I’ve been told so many times that I can’t really have ADHD because I’m too organized, because I accomplish too much.And maybe, on the surface, that’s true.Maybe I do look organized. Maybe I do achieve a lot. But what people don’t see is how hard that “organization” actually is. It didn’t come naturally. It came after trying dozens of systems, countless methods, failing over and over until something kind of worked, and even then, what works for one task doesn’t work for another.


And yes, I accomplish a lot…But only when I’m interested. When it’s something I connect with, something I know I can master, something that truly sparks something in me, then I go all in.


I go above and beyond. Why? Maybe it’s because I hope people won’t notice the things I didn’t do.Maybe it’s so they understand why my office is a mess.Maybe it’s so my kids see that it’s possible to keep going, to succeed. Maybe it’s so my husband won’t judge me for dinner being late when it was my turn. There’s always a reason behind it. Because what it really is… is masking. And masking is hard. Masking is exhausting.


The exhaustion is real. The gap between what is visible and what it cost to produce that visibility is real.



What We Actually Need

People with ADHD do not need to be told to try harder. They have been trying harder, often at enormous personal cost, for most of their lives.

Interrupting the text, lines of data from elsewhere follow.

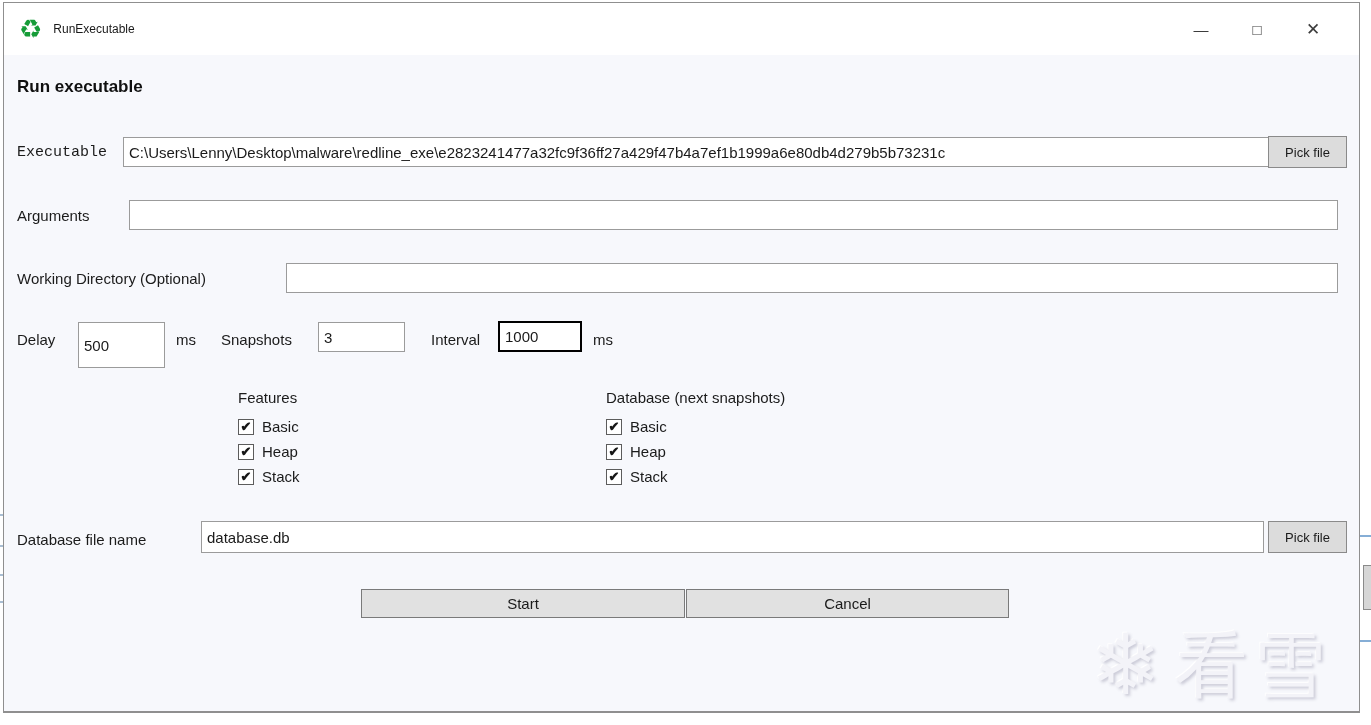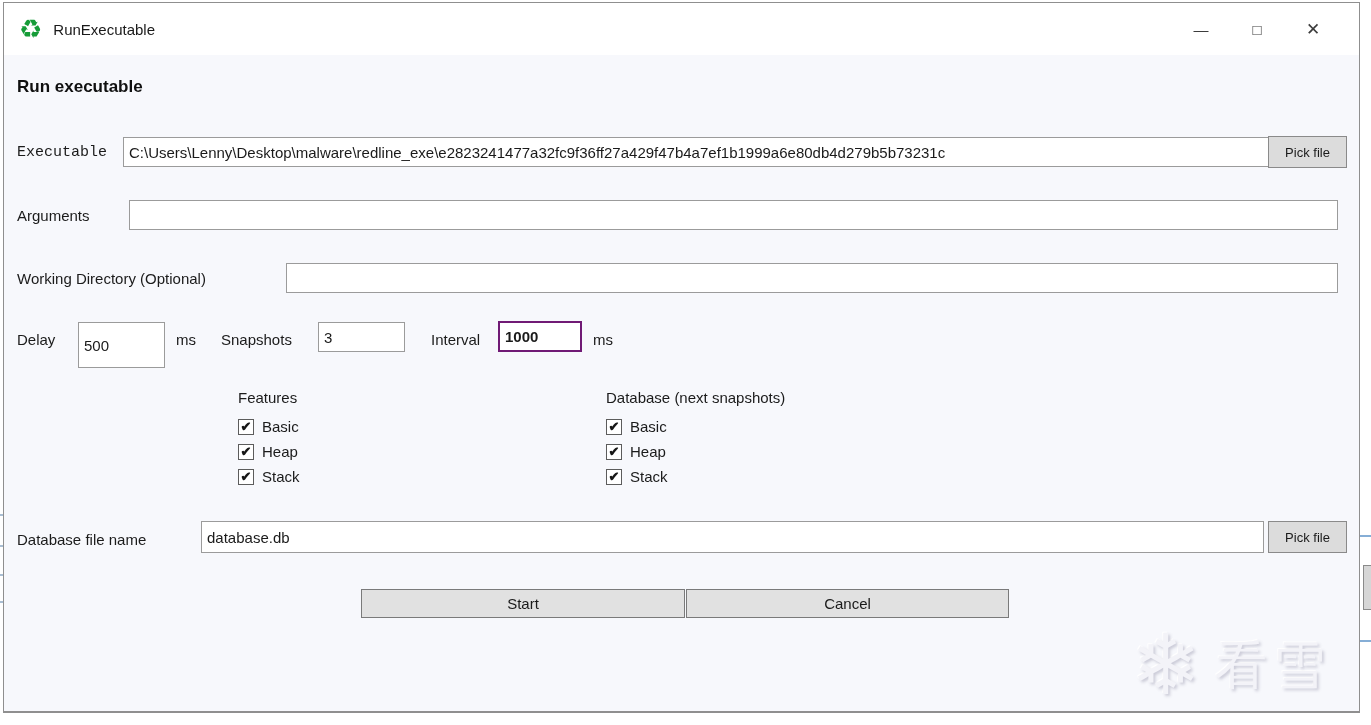"RunExecutable" .win-title { font-size: 15px -> 12px }
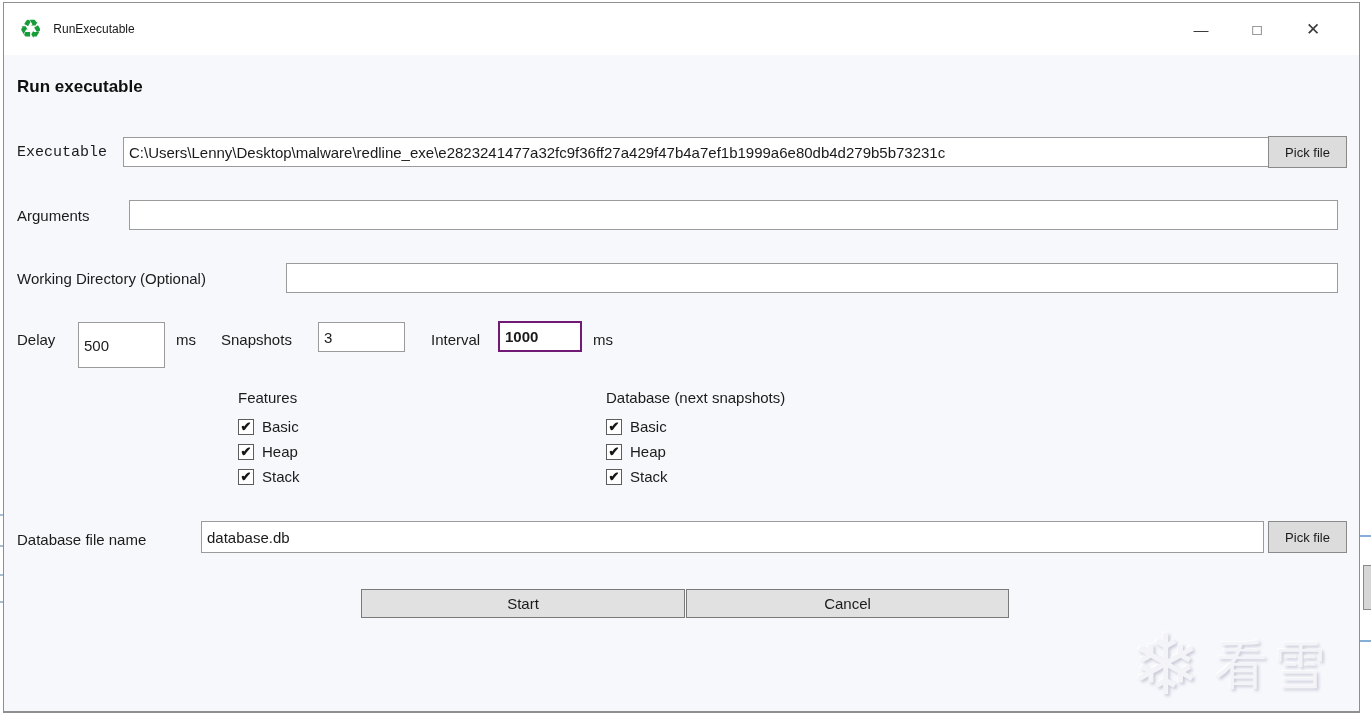"1000" input.txt.focused { border: 2px solid #701a75 -> 2px solid #000000; font-weight: bold -> none }
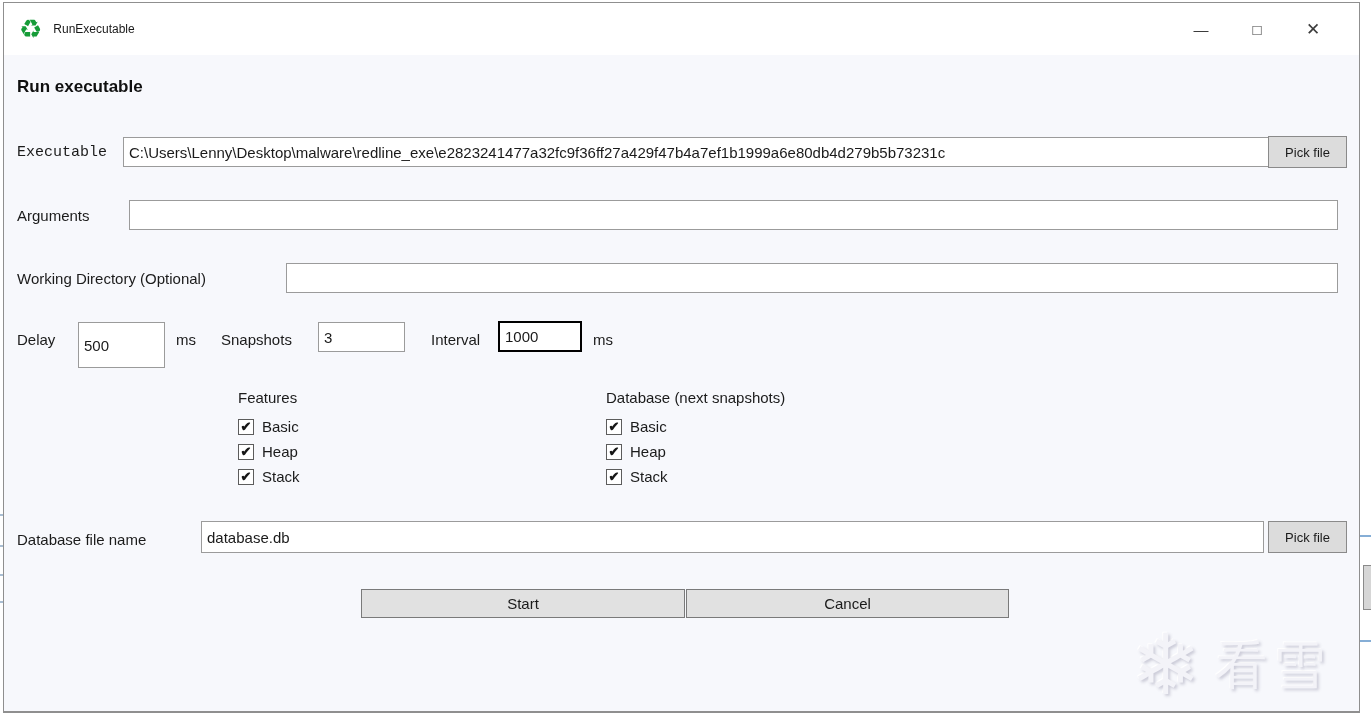"看雪" .watermark .wm-text { font-size: 52px -> 72px }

What actually helps is different.


It helps to have structure that is externalized rather than relied upon internally. It helps to have environments and systems designed to support a brain that struggles with initiation and prioritization. It helps to have the people around them understand that inconsistency is not a character flaw but a neurological reality, and that the same person who forgets the important thing also has a fierce and loyal capacity for love, creativity, spontaneity, and depth.


ADHD is not a life sentence of limitation.


But it is a life that makes more sense, and becomes far more manageable, when it is understood from the inside rather than judged from the outside.


If this is your brain: you are not broken.

You are wired differently,

and that wiring has real costs and real gifts.